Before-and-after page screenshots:
☆ ☆ ☆

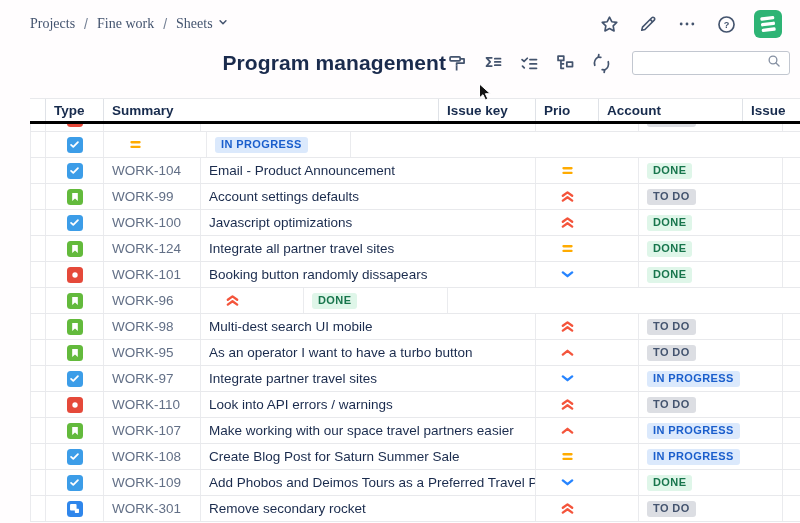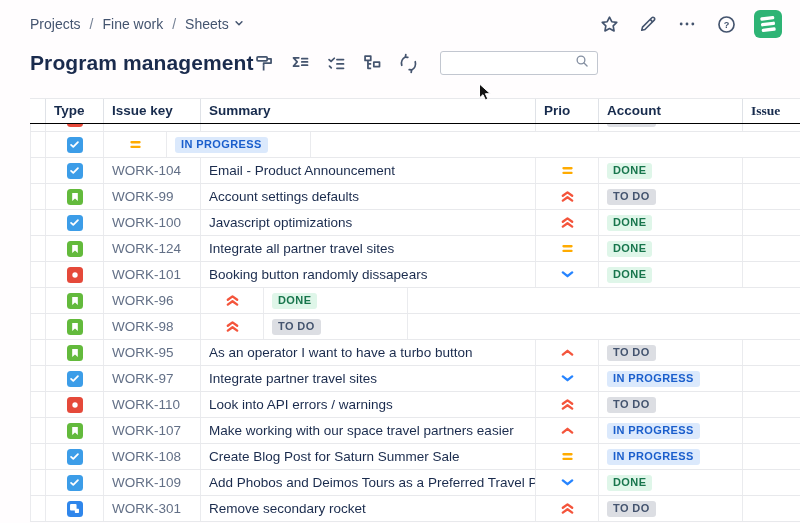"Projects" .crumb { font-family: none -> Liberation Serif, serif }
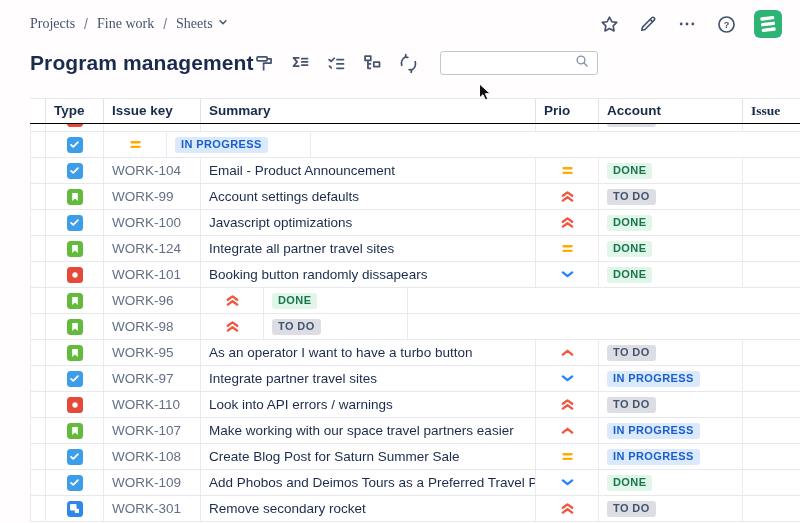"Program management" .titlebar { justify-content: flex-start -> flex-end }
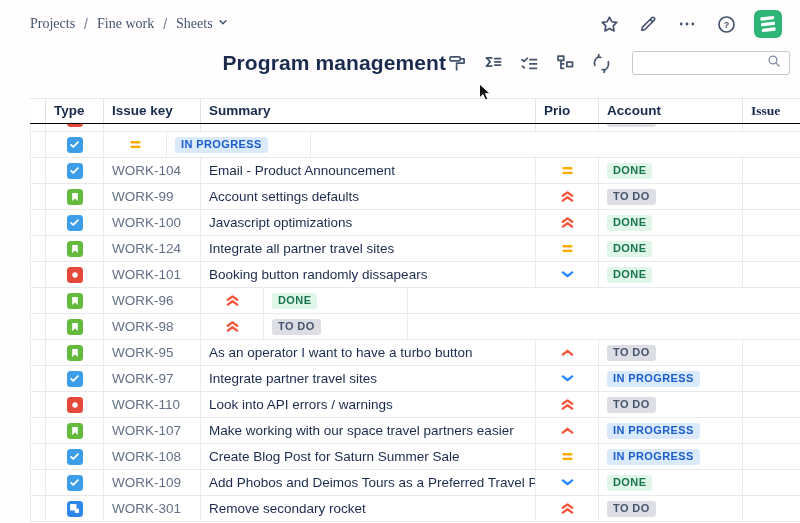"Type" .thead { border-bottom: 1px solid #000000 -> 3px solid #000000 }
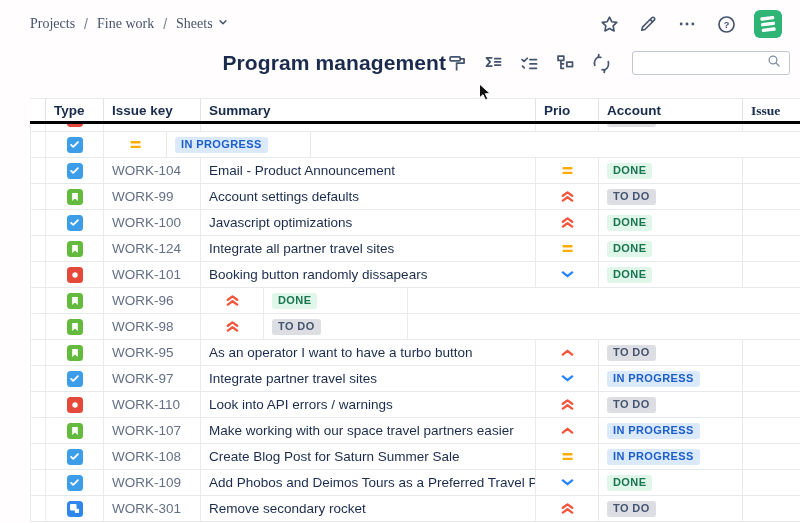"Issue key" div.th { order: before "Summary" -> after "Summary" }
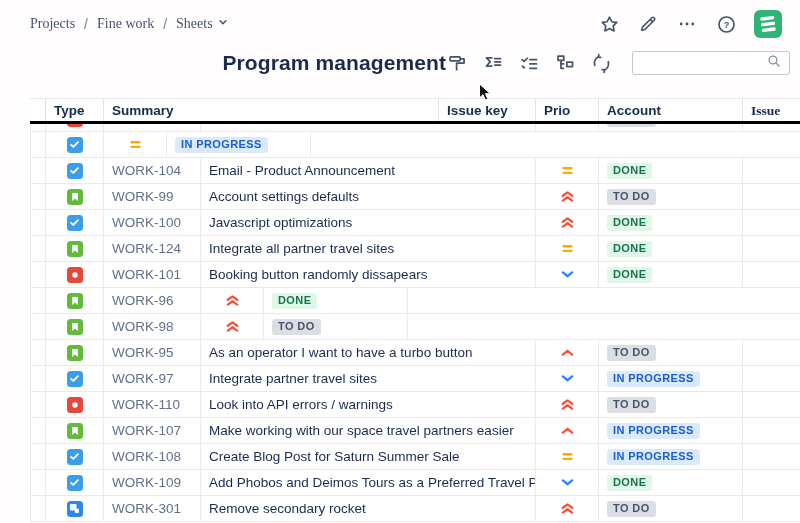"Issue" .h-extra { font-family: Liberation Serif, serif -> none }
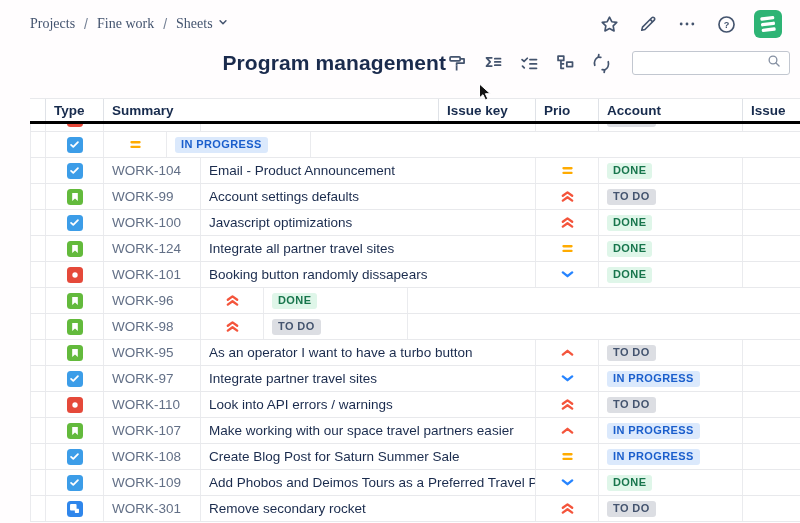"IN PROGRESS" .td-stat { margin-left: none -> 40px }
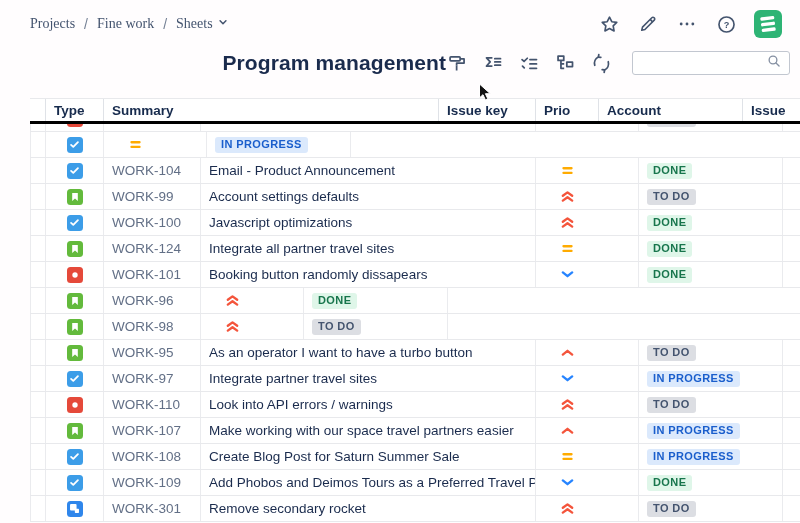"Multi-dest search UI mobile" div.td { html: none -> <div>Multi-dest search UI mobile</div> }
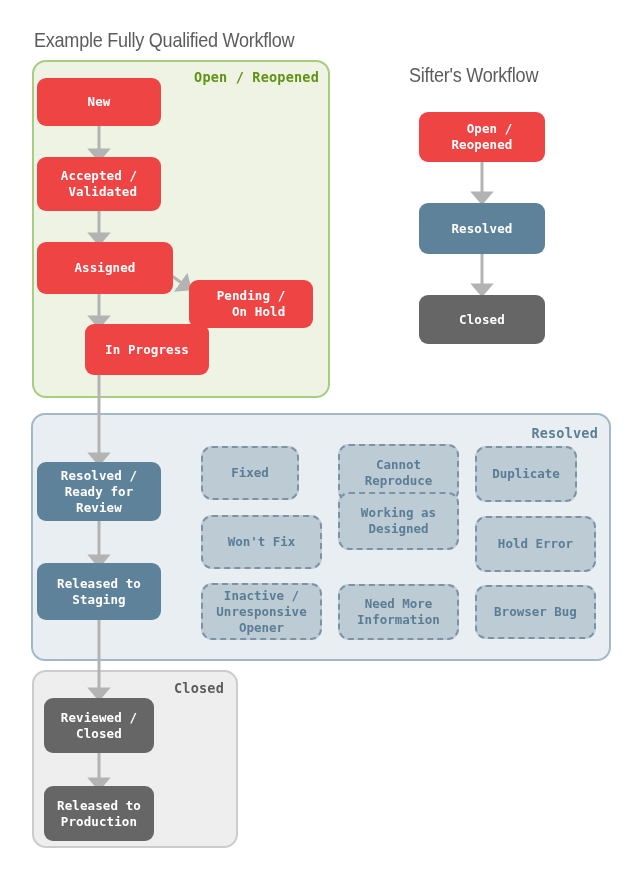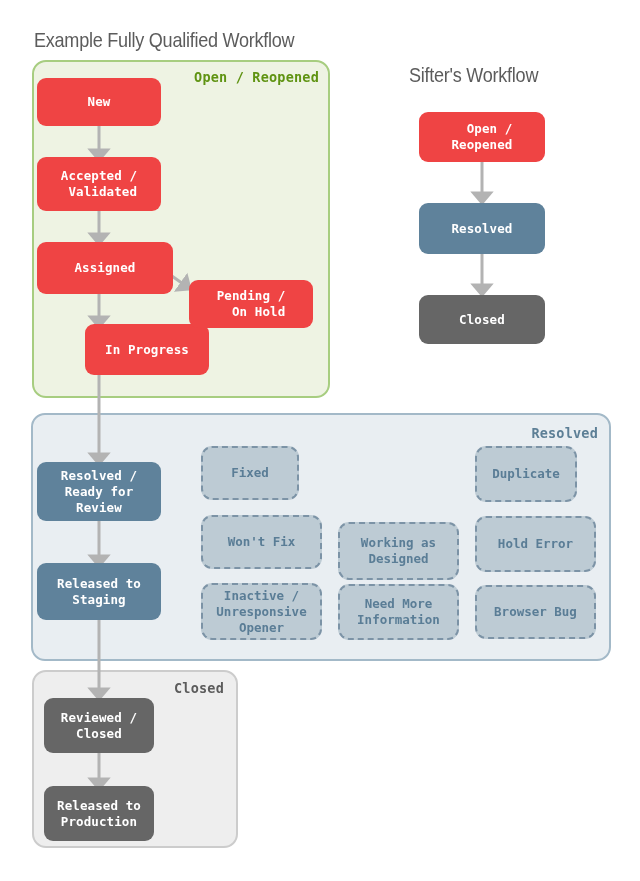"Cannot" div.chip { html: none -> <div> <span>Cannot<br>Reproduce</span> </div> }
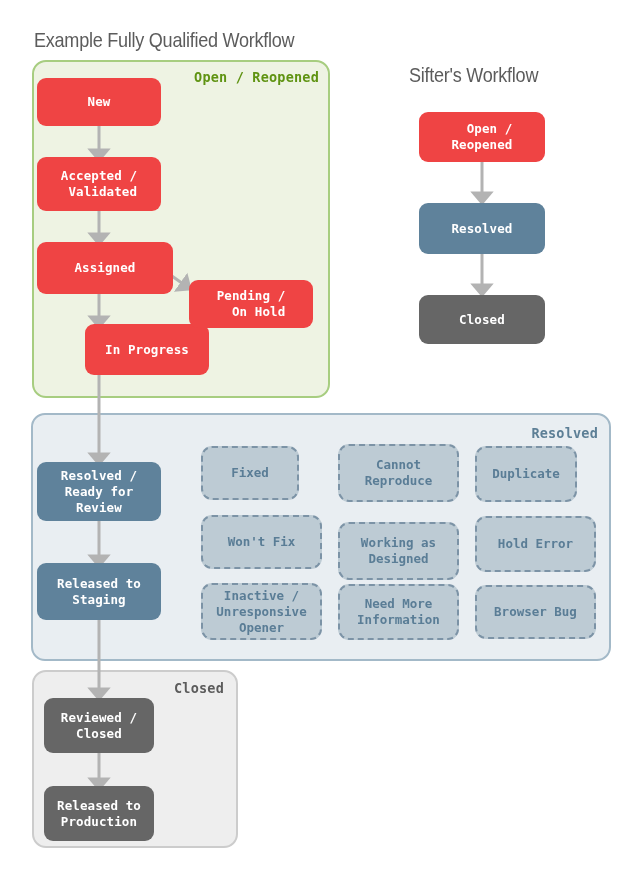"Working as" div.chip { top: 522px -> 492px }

☆ ☆ ☆

**WHAT THE TASK REQUIRES**
Leaving out the pictures, return exactly the lines from the one that contains "border-bottom: 1px solid" through the last line of the records above, inclusive.

**RESPONSE BELOW**
"Type" .thead { border-bottom: 1px solid #000000 -> 3px solid #000000 }
"Issue key" div.th { order: before "Summary" -> after "Summary" }
"Issue" .h-extra { font-family: Liberation Serif, serif -> none }
"IN PROGRESS" .td-stat { margin-left: none -> 40px }
"Multi-dest search UI mobile" div.td { html: none -> <div>Multi-dest search UI mobile</div> }
"Cannot" div.chip { html: none -> <div> <span>Cannot<br>Reproduce</span> </div> }
"Working as" div.chip { top: 522px -> 492px }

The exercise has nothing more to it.